To do ▸ Please print the listing that follows word for word, but skip any pictures it holds.

[Records — start]

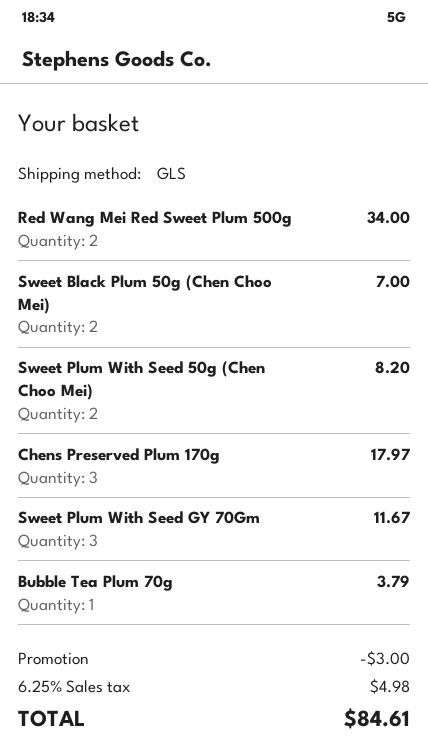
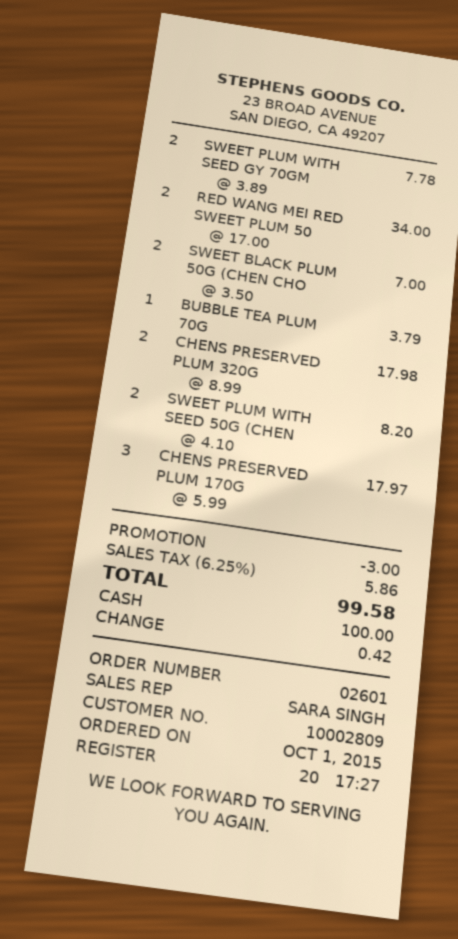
Sweet Plum With Seed GY 70Gm: 3 for 11.67 -> 2 for 7.78
CHENS PRESERVED PLUM 320G: none -> 2 for 17.98
tax: 6.25% = 4.98 -> 6.25% = 5.86
total: 84.61 -> 99.58

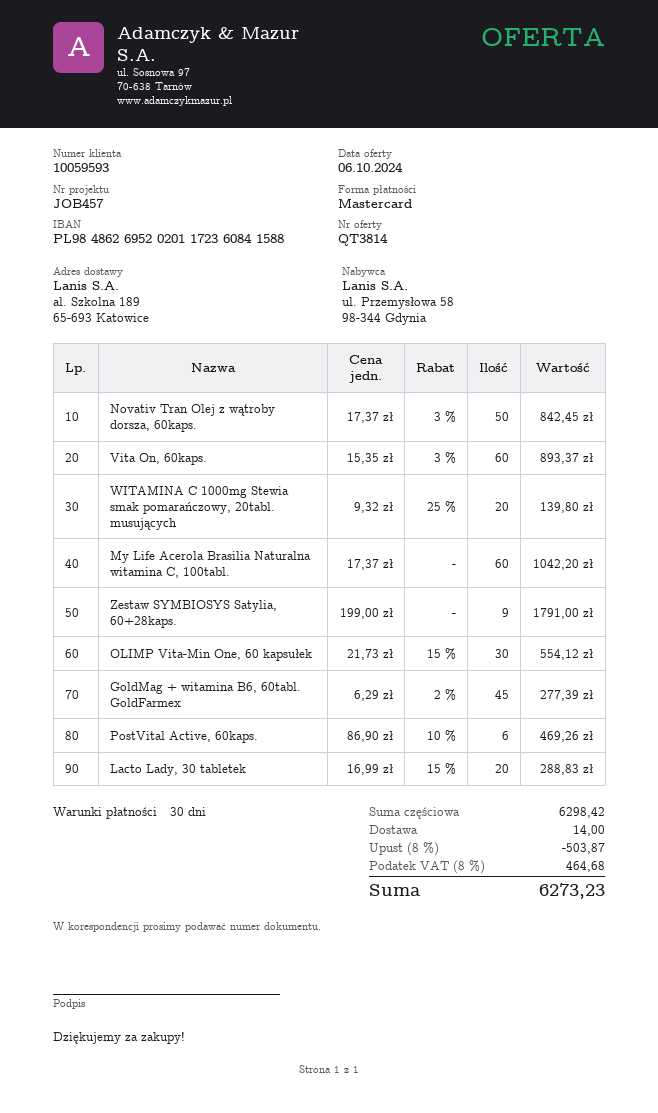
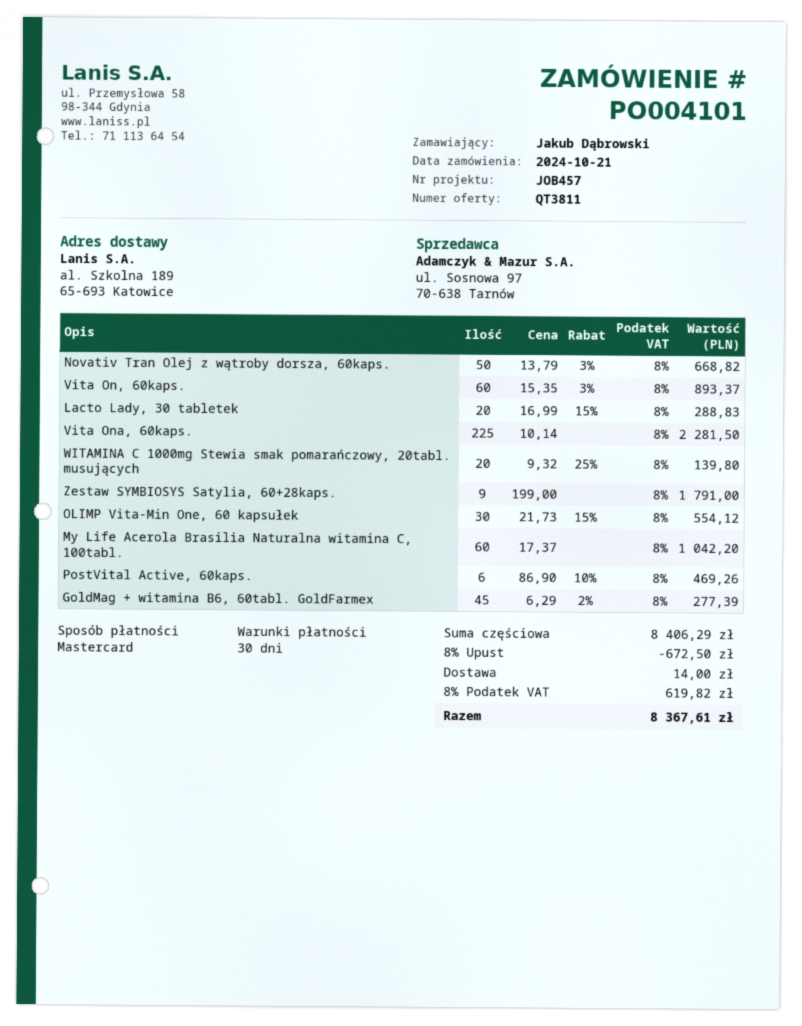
quote number: QT3814 -> QT3811
Novativ Tran Olej z wątroby dorsza, 60kaps.: 50 x 17.37 - 3% = 842.45 -> 50 x 13.79 - 3% = 668.82
Vita Ona, 60kaps.: none -> 225 x 10.14 = 2281.50
subtotal: 6298.42 -> 8406.29
discount: 8% = 503.87 -> 8% = 672.50
tax: 8% = 464.68 -> 8% = 619.82
total: 6273.23 -> 8367.61

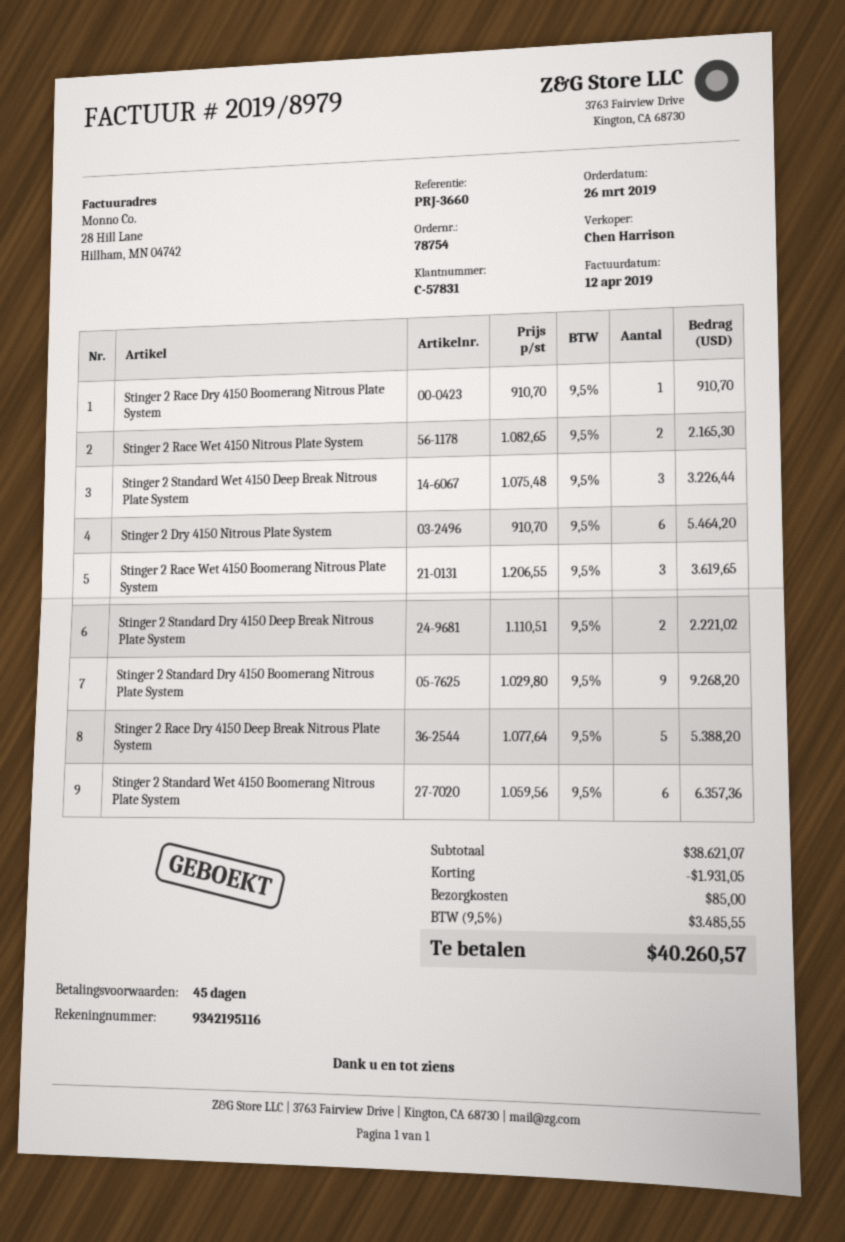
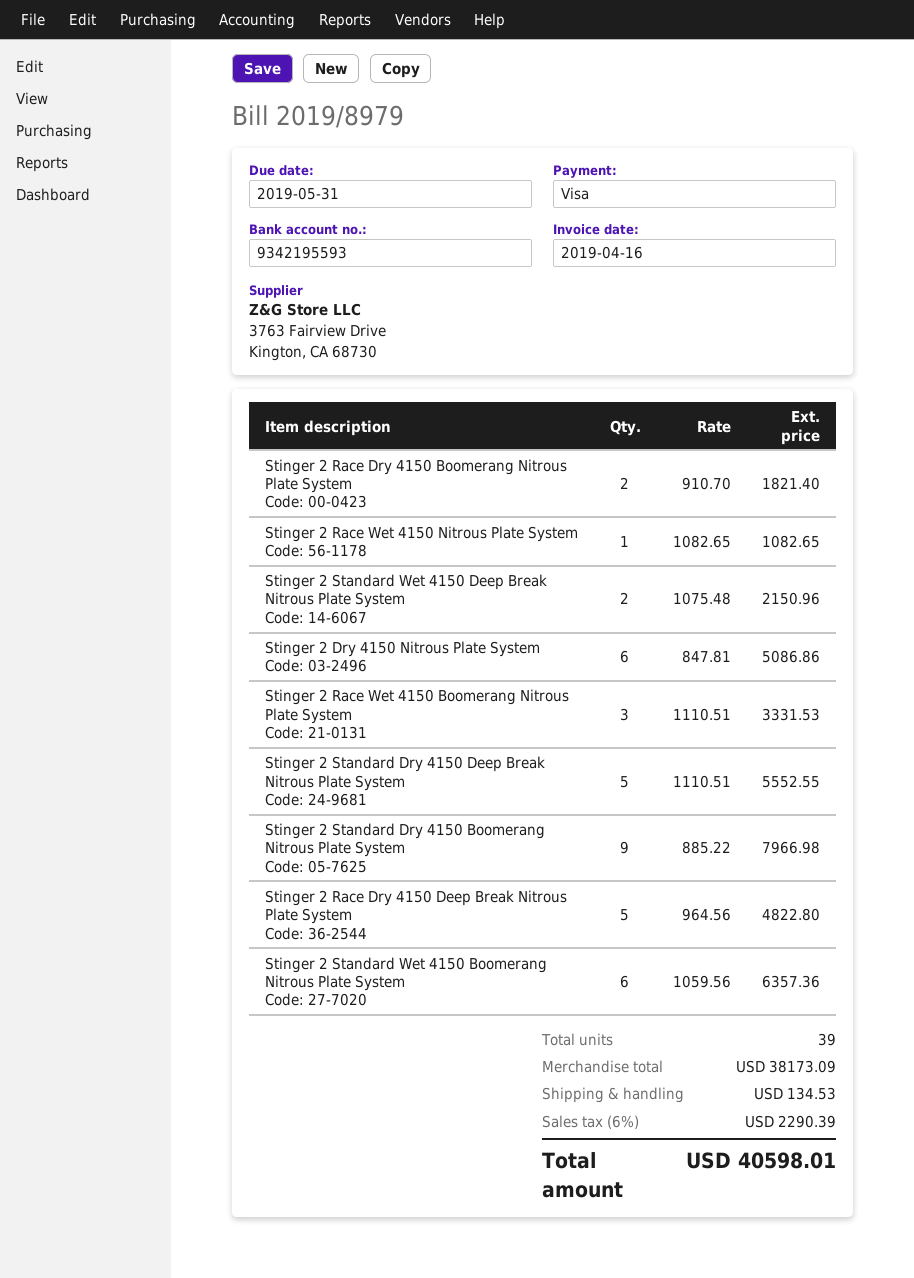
invoice date: 2019-04-12 -> 2019-04-16
bank account: 9342195116 -> 9342195593
Stinger 2 Race Dry 4150 Boomerang Nitrous Plate System: 1 x 910.70 = 910.70 -> 2 x 910.70 = 1821.40
Stinger 2 Race Wet 4150 Nitrous Plate System: 2 x 1082.65 = 2165.30 -> 1 x 1082.65 = 1082.65
Stinger 2 Standard Wet 4150 Deep Break Nitrous Plate System: 3 x 1075.48 = 3226.44 -> 2 x 1075.48 = 2150.96
Stinger 2 Dry 4150 Nitrous Plate System: 6 x 910.70 = 5464.20 -> 6 x 847.81 = 5086.86
Stinger 2 Race Wet 4150 Boomerang Nitrous Plate System: 3 x 1206.55 = 3619.65 -> 3 x 1110.51 = 3331.53
Stinger 2 Standard Dry 4150 Deep Break Nitrous Plate System: 2 x 1110.51 = 2221.02 -> 5 x 1110.51 = 5552.55
Stinger 2 Standard Dry 4150 Boomerang Nitrous Plate System: 9 x 1029.80 = 9268.20 -> 9 x 885.22 = 7966.98
Stinger 2 Race Dry 4150 Deep Break Nitrous Plate System: 5 x 1077.64 = 5388.20 -> 5 x 964.56 = 4822.80
subtotal: 38621.07 -> 38173.09
discount: 1931.05 -> none
shipping: 85.00 -> 134.53
tax: 9.5% = 3485.55 -> 6% = 2290.39
total: 40260.57 -> 40598.01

[Records — finish]

Reply to the task ▸
Sweet Plum With Seed GY 70Gm: 3 for 11.67 -> 2 for 7.78
CHENS PRESERVED PLUM 320G: none -> 2 for 17.98
tax: 6.25% = 4.98 -> 6.25% = 5.86
total: 84.61 -> 99.58

quote number: QT3814 -> QT3811
Novativ Tran Olej z wątroby dorsza, 60kaps.: 50 x 17.37 - 3% = 842.45 -> 50 x 13.79 - 3% = 668.82
Vita Ona, 60kaps.: none -> 225 x 10.14 = 2281.50
subtotal: 6298.42 -> 8406.29
discount: 8% = 503.87 -> 8% = 672.50
tax: 8% = 464.68 -> 8% = 619.82
total: 6273.23 -> 8367.61

invoice date: 2019-04-12 -> 2019-04-16
bank account: 9342195116 -> 9342195593
Stinger 2 Race Dry 4150 Boomerang Nitrous Plate System: 1 x 910.70 = 910.70 -> 2 x 910.70 = 1821.40
Stinger 2 Race Wet 4150 Nitrous Plate System: 2 x 1082.65 = 2165.30 -> 1 x 1082.65 = 1082.65
Stinger 2 Standard Wet 4150 Deep Break Nitrous Plate System: 3 x 1075.48 = 3226.44 -> 2 x 1075.48 = 2150.96
Stinger 2 Dry 4150 Nitrous Plate System: 6 x 910.70 = 5464.20 -> 6 x 847.81 = 5086.86
Stinger 2 Race Wet 4150 Boomerang Nitrous Plate System: 3 x 1206.55 = 3619.65 -> 3 x 1110.51 = 3331.53
Stinger 2 Standard Dry 4150 Deep Break Nitrous Plate System: 2 x 1110.51 = 2221.02 -> 5 x 1110.51 = 5552.55
Stinger 2 Standard Dry 4150 Boomerang Nitrous Plate System: 9 x 1029.80 = 9268.20 -> 9 x 885.22 = 7966.98
Stinger 2 Race Dry 4150 Deep Break Nitrous Plate System: 5 x 1077.64 = 5388.20 -> 5 x 964.56 = 4822.80
subtotal: 38621.07 -> 38173.09
discount: 1931.05 -> none
shipping: 85.00 -> 134.53
tax: 9.5% = 3485.55 -> 6% = 2290.39
total: 40260.57 -> 40598.01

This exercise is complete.